CANONIZAÇÃO?: Não sei se se pode falar em canonização, mas o que é certo (e basta folhear os "Cahiers" para disso nos certificarmos) é que não falta por aí malta rendida a "The Curious Case of Benjamin Button", e que não regateia o certificado de obra-prima. Seja. Opiniões alheias assinadas por mãos que eu respeito podem fazer-me repensar as minhas apreciações, mas o filme de Fincher contém tanto daquilo que eu mais detesto em cinema (complacência, falsa ousadia formal, cedência descarada a lugares-comuns) que rever o veredicto não está nos meus planos. Quanto à constatação de que a Academia nomeou para 13 óscares (TM, ©, e tudo o resto) este filme indigesto e insignificante, vergado pela própria pompa sentimental, pelos papagueios morais e pela saturação de efeitos visuais, e que ignorou o subtil e perturbador "Zodiac", isso transmite-me uma sensação reconfortante.

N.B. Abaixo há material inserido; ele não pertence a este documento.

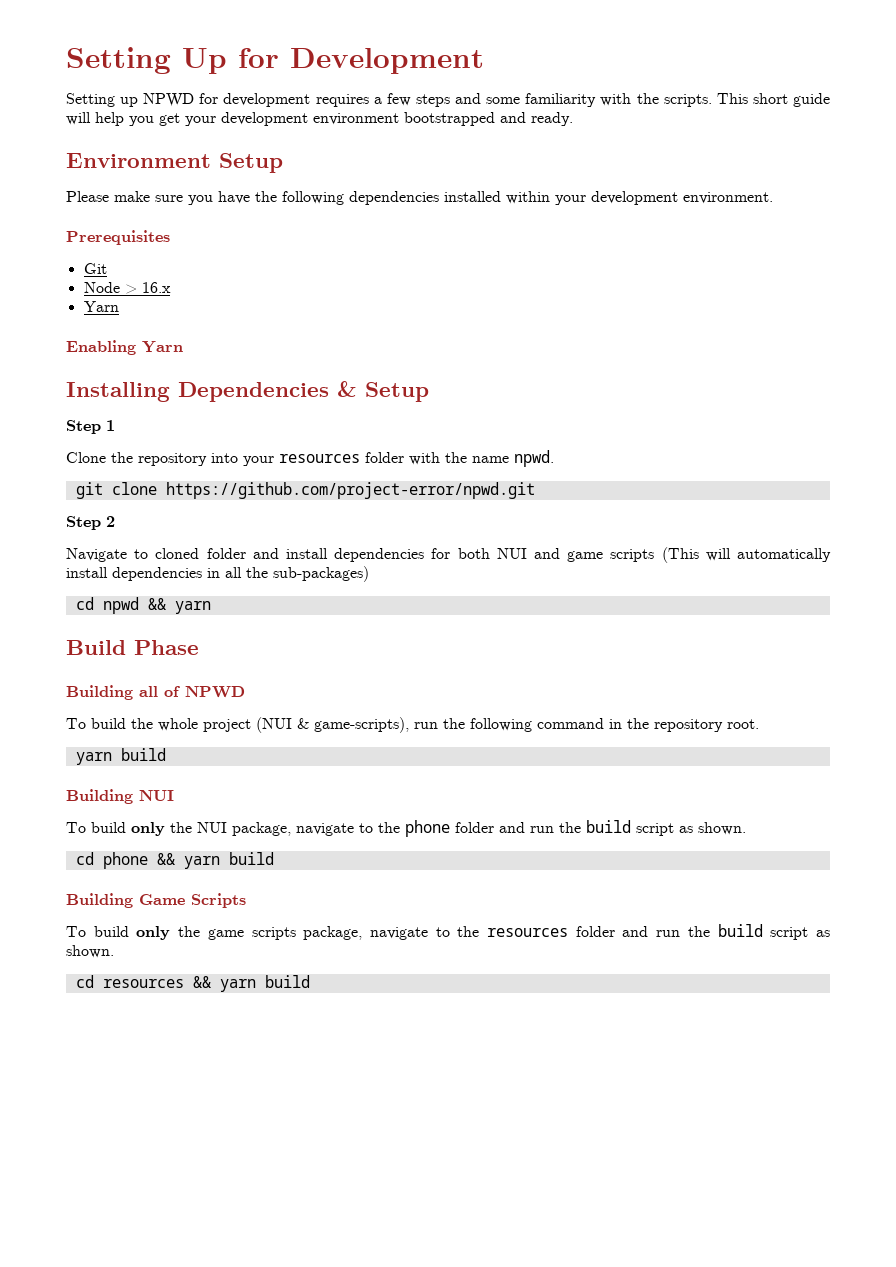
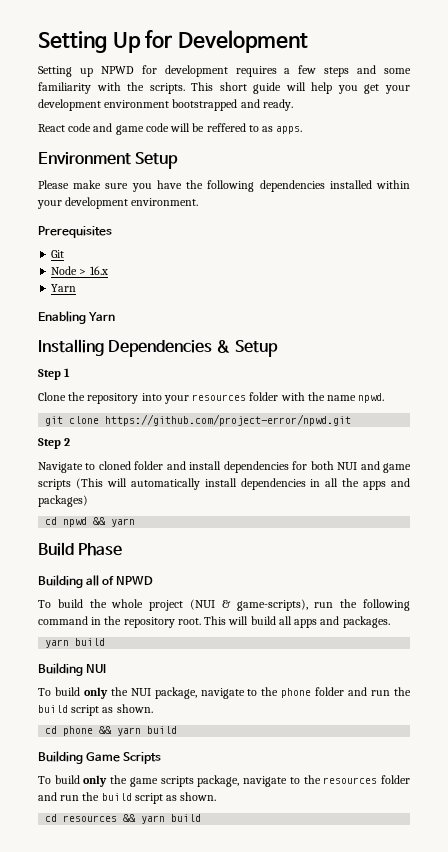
+ React code and game code will be reffered to as apps.
- Navigate to cloned folder and install dependencies for both NUI and game scripts (This will automatically install dependencies in all the sub-packages)
+ Navigate to cloned folder and install dependencies for both NUI and game scripts (This will automatically install dependencies in all the apps and packages)
+ This will build all apps and packages.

Premiar a mediocridade e votar ao desdém a ousadia faz parte das boas tradições de Hollywood. Inquietante e ominoso seria que, subitamente, estes saudáveis hábitos fossem ameaçados por uma qualquer brisa de clarividência.

domingo, fevereiro 08, 2009

OUTRA PARA QUEM A APANHAR: Na quinta-feira tive o privilégio de viver uma autêntica soirée temática. A soirée começou na Fnac, com o lançamento do livro "Os Ventos e Outros Contos" de Eudora Welty (tradução de Diana Almeida, edição Antígona), a que não pude assistir até ao fim devido ao início iminente do evento seguinte, o filme "Antígona" (Sófocles/Hölderlin/Brecht, esse mesmo), da imbatível parelha Huillet/Straub, na Cinemateca. Só faltou mesmo assistir à "Antígona Gelada", mas quando se fala em mitos gregos transpostos para satélites de Plutão estamos a falar em territórios que não me sinto tentado a desbravar.

segunda-feira, fevereiro 02, 2009

ESCUTADO NA RUA:
  • "Eu não tenho vergonha! As salsichas tinham bolor!"
  • "Trabalhar com essa casa não resulta, nunca resultou e nunca resultará."
  • "Quando eu estou online o bacano também está online."

(Esta última frase dizia provavelmente respeito ao Prof. Cavaco Silva.)